After about an hour I managed to snag an attendant and asked about it, and he gave an exasperated smile. "Oh, I hate this system." He said, trying to be cheerful and express disgust at the same time (a tricky combination). He took my control stick from my hand (that's another complaint I have--the control design was incredibly stupid) and banged it against my seat handle. This didn't seem to help, but soon thereafter something fuzzed on the screen and he said "hmm. . .maybe that worked." He pressed a few buttons and some of the selections actually worked, so I thanked him. I don't know whether the system was reset somewhere else on the plane or whether him knocking the control unit around actually had an effect, but I wasn't going to argue one way or another.

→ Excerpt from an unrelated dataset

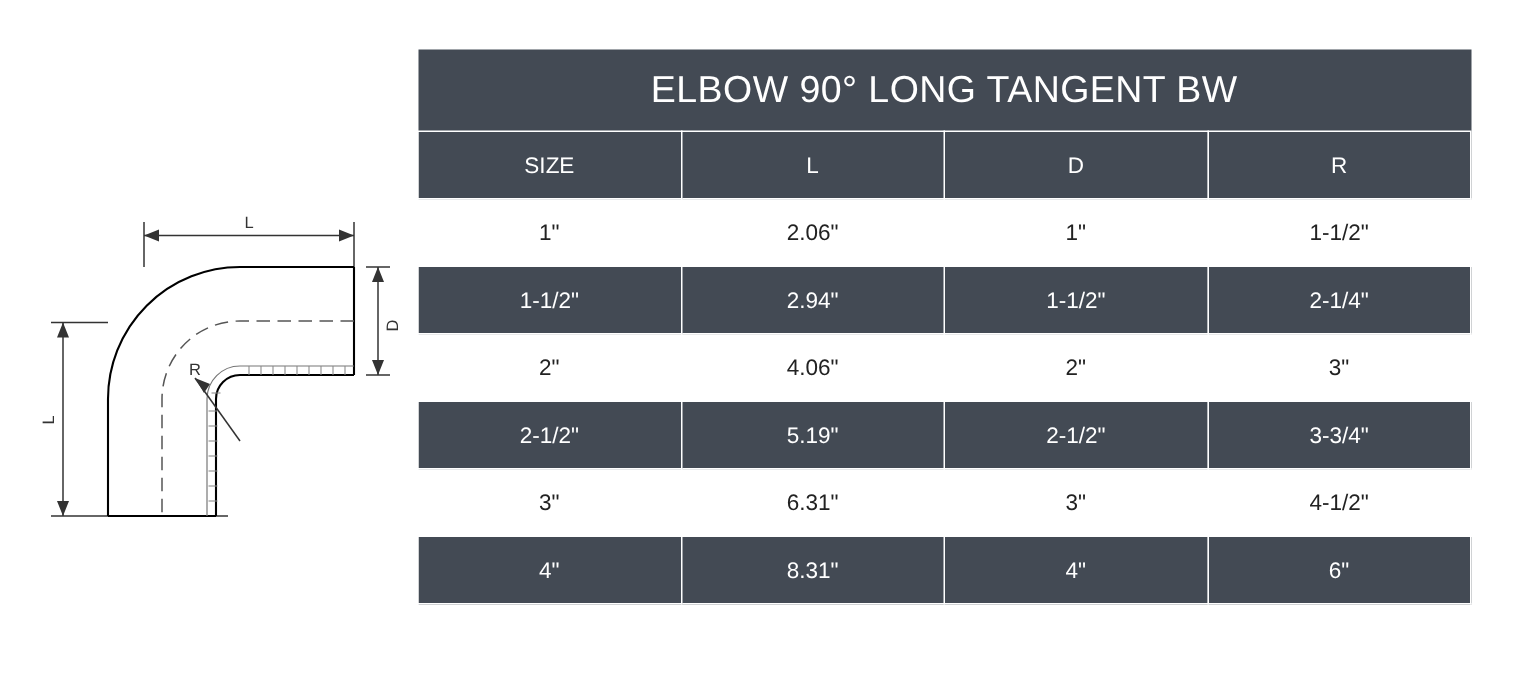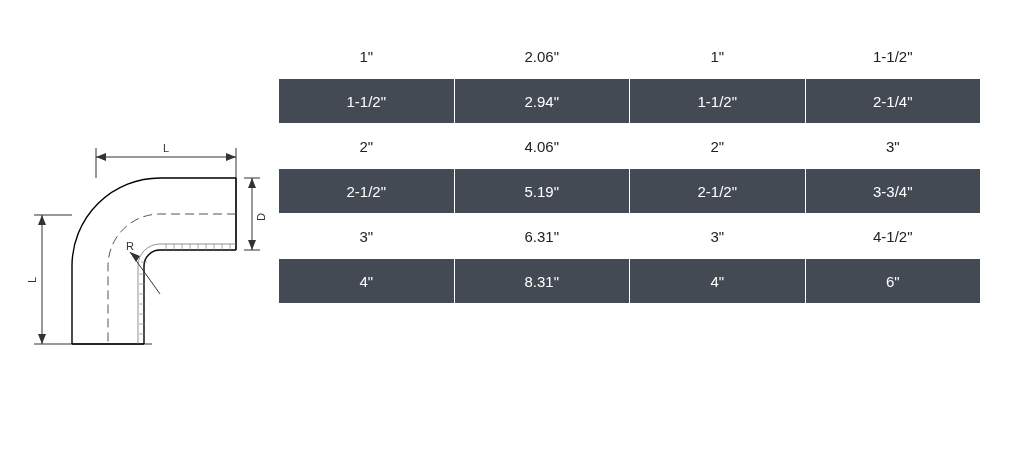"ELBOW 90° LONG TANGENT BW" tr { html: none -> <tr> <td>ELBOW 90° LONG TANGENT BW</td> </tr> }
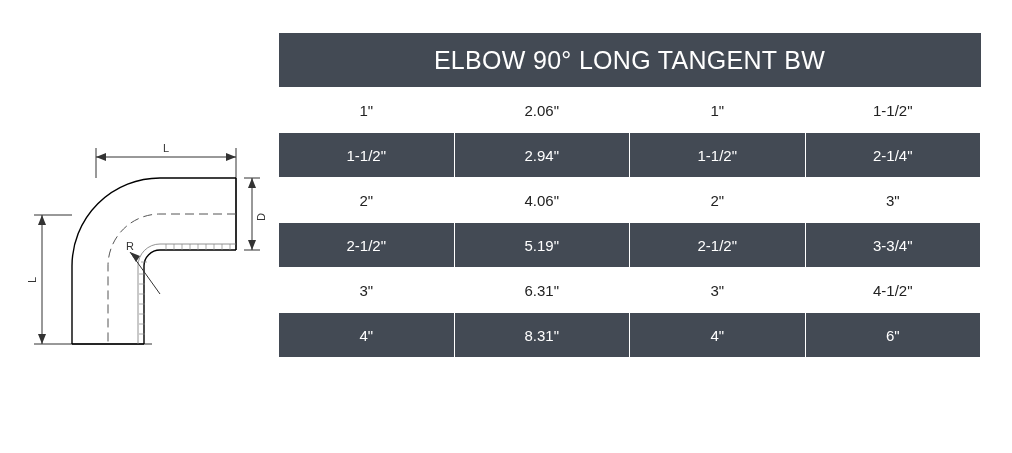"SIZE" tr { html: none -> <tr> <td>SIZE</td> <td>L</td> <td>D</td> <td>R</td> </tr> }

However, constant bursts of high-frequency, eardrum damaging static fed into the audio often, and the video would frequently stutter and fuzz, making any video impossible to watch anyway. And it wasn't just mine; the two screens to my left exhibited the exact same problems. After half an hour the system dissolved back into complete snow and white noise anyway, and I gave up. I asked a few more attendants and about four-hours out, one of them looked at us incredibly apologetically and explained that they had reset the system many times and there was really nothing they could do.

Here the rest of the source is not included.